I AM A BREEDER…
My food receipts for a family of 4 and my dog food bills match, My water bill has doubled, My electric has tripled.
It is I, a breeder, who when my fridge quit, saved the dog meds and let the food go bad.
My feet find the way to the kennel before I have even grabbed a bowl of cereal in the morning and the kennel is my last stop before bed.
While my friends are on a cruise to the Bahamas and my family meets for Christmas I am home delivering puppies. I haven’t had a real vacation in 19 years, but maybe soon. All plans are made around heat dates, whelp dates and vet dates.
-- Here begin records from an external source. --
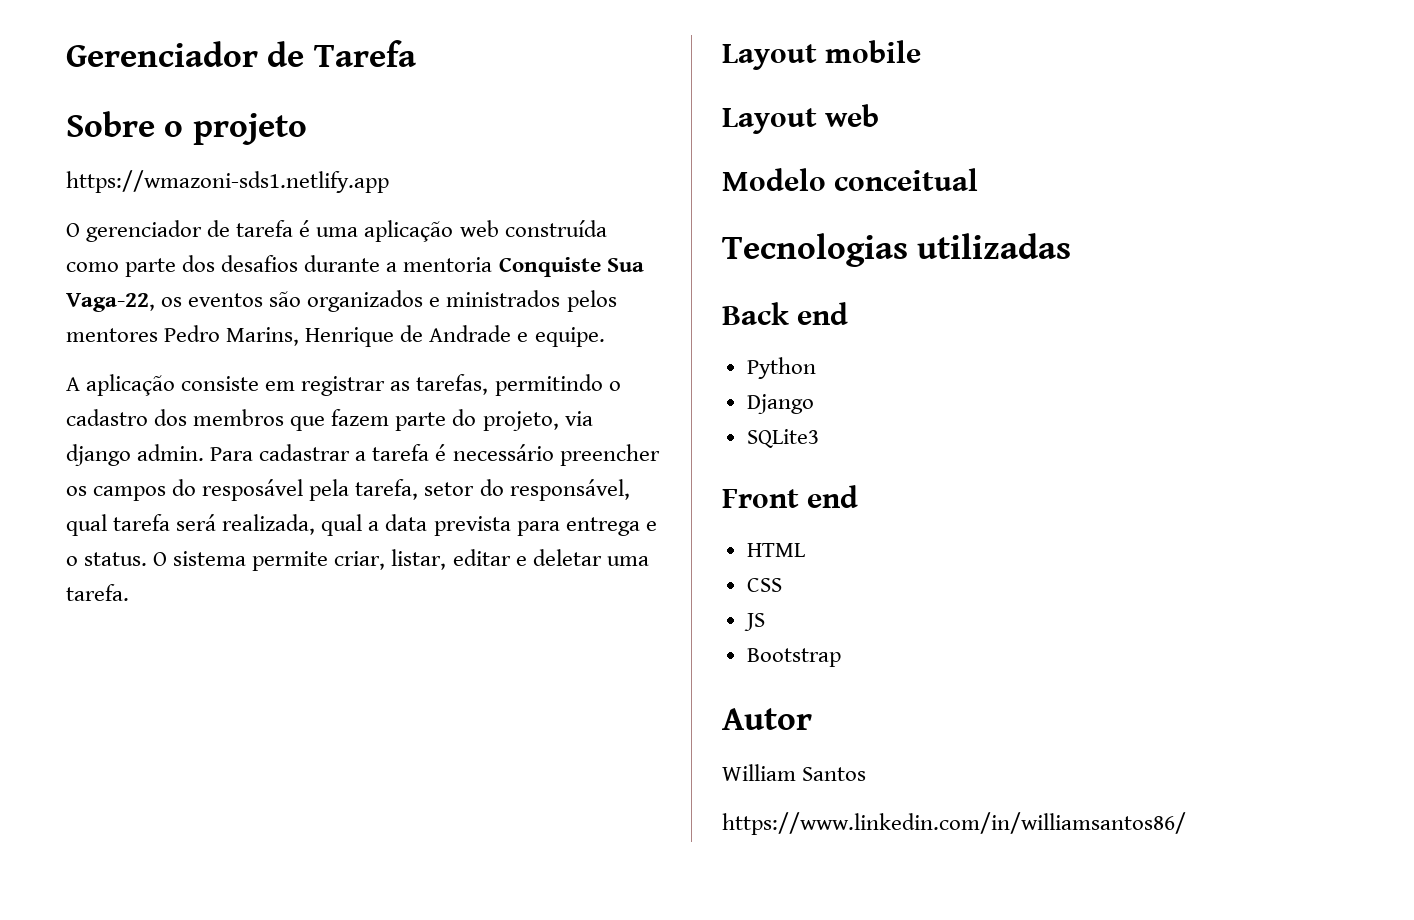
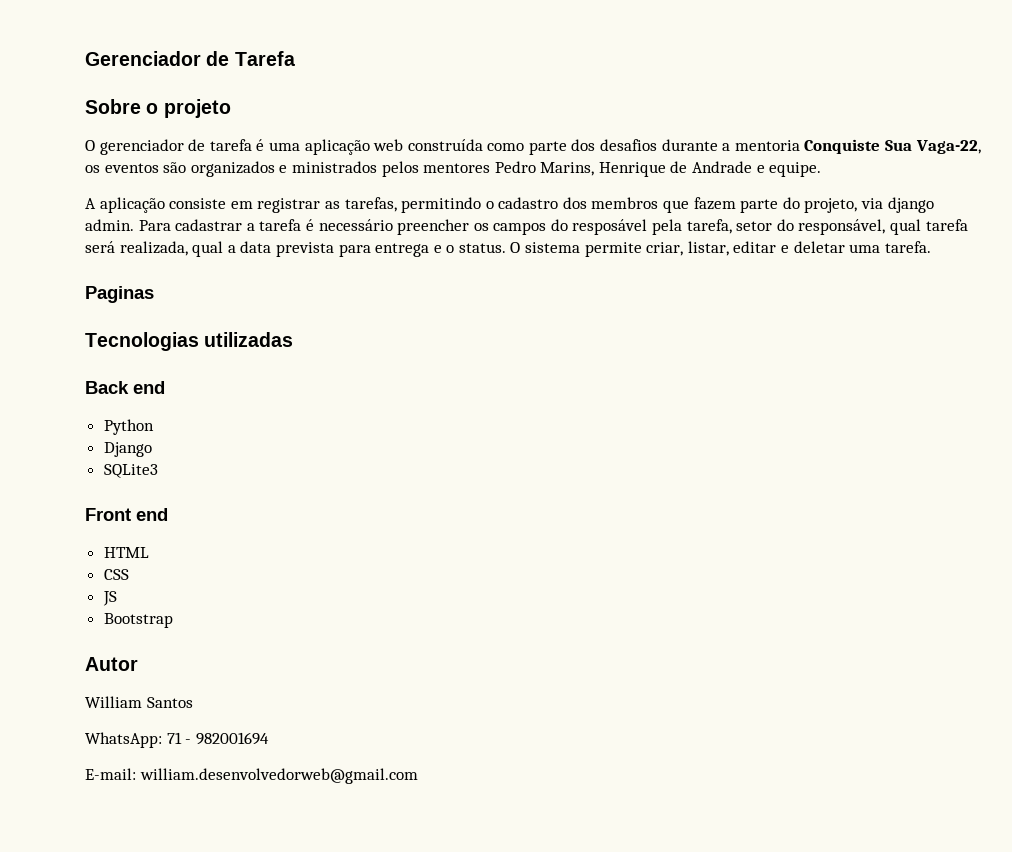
- https://wmazoni-sds1.netlify.app
- Layout mobile
- Layout web
- Modelo conceitual
+ Paginas
- https://www.linkedin.com/in/williamsantos86/
+ WhatsApp: 71 - 982001694
+ E-mail: william.desenvolvedorweb@gmail.com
I shower and 10 minutes later my kids say I smell like a dog. My clothes are all stained with fecal matter, urine, afterbirth or bleach I have to remember to clean my shoes before I go to Wal-Mart. Most of my friends raise somthing, what there is left of us, who else can you call at 3 am for support? Who else has the experience I sometimes need, the med I sometimes need, or just an uplifting word I sometimes need? Who else would understand how it feels to have invested hours and hours and hours in a weak puppy to lose it? Or the joy in investing hours in one that lives? I have slept on the floor beside a litter until the crucial 2 weeks have passed. I have bottle fed a litter of 8, feeding every 2 hours and it taking 90 minutes to do for weeks at a time. I get nervous giving those crucial vaccinations for fear that the puppy may whimper. I have learned to be proficient at micro chipping, vaccinations, sub q fluids, bottle feeding and tube feeding. I always do what is correct for the best of each and every puppy and adult. Most of my vets have lent a shoulder when I loose a puppy…it is personal for me. Its not about the money, its about the life. My vet knows me by first name the vet knows my children the vet now knows me personally, my vet knows it was I who added on the wing to the vet clinic. I am a breeder.
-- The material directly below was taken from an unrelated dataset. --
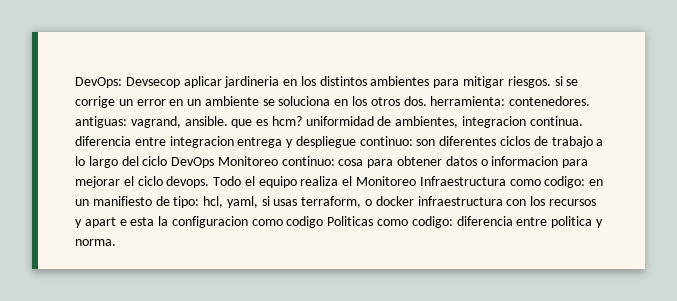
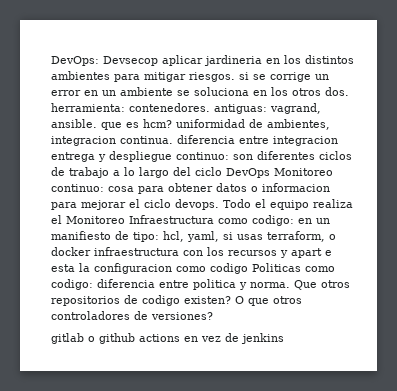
+ Que otros repositorios de codigo existen? O que otros controladores de versiones?
+ gitlab o github actions en vez de jenkins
It is to me that 63 days takes on new meaning still excited by every new life. It is I who deliver all of my pups, towels and heat lamps on, ready, happiness and sadness sometimes intermingled. Even though it increases my work load, I look forward to the 10 day stage when eyes open, and puppies begin to emerge from the helplessness of newborns. Puppy breath, a first bark, and a heart of exploration. I am a conscientious lover of animals and I have found my niche. I am a breeder. And although I feel no shame, there is a part of me that feels the need to hide from powers that could come to invade my home and take my dogs…maybe for finding a mild infraction, a leaf in the food dish? A kennel not yet cleaned the day of a surprise inspection? A rash I am home treating? I tell my children and family to hush, do not tell others we are dog breeders, and I wonder when did breeding puppies go into the same secret place as criminal activity? I am a breeder, and I am not cruel, dumb, uncaring or criminal. I am not racking in money while sitting on my butt. Every penny I make I earn through blood, sweat and tears. My greatest joy is a healthy puppy and a wonderful home. The cards of thanks and the pictures of my puppy with its new family is the fringe benefits of my efforts. I am an animal lover, nurse, midwife, heavy laborer, customer service representative, and marketer. AND I am a breeder.
I AM A BREEDER AND PROUD TO BE ONE!!!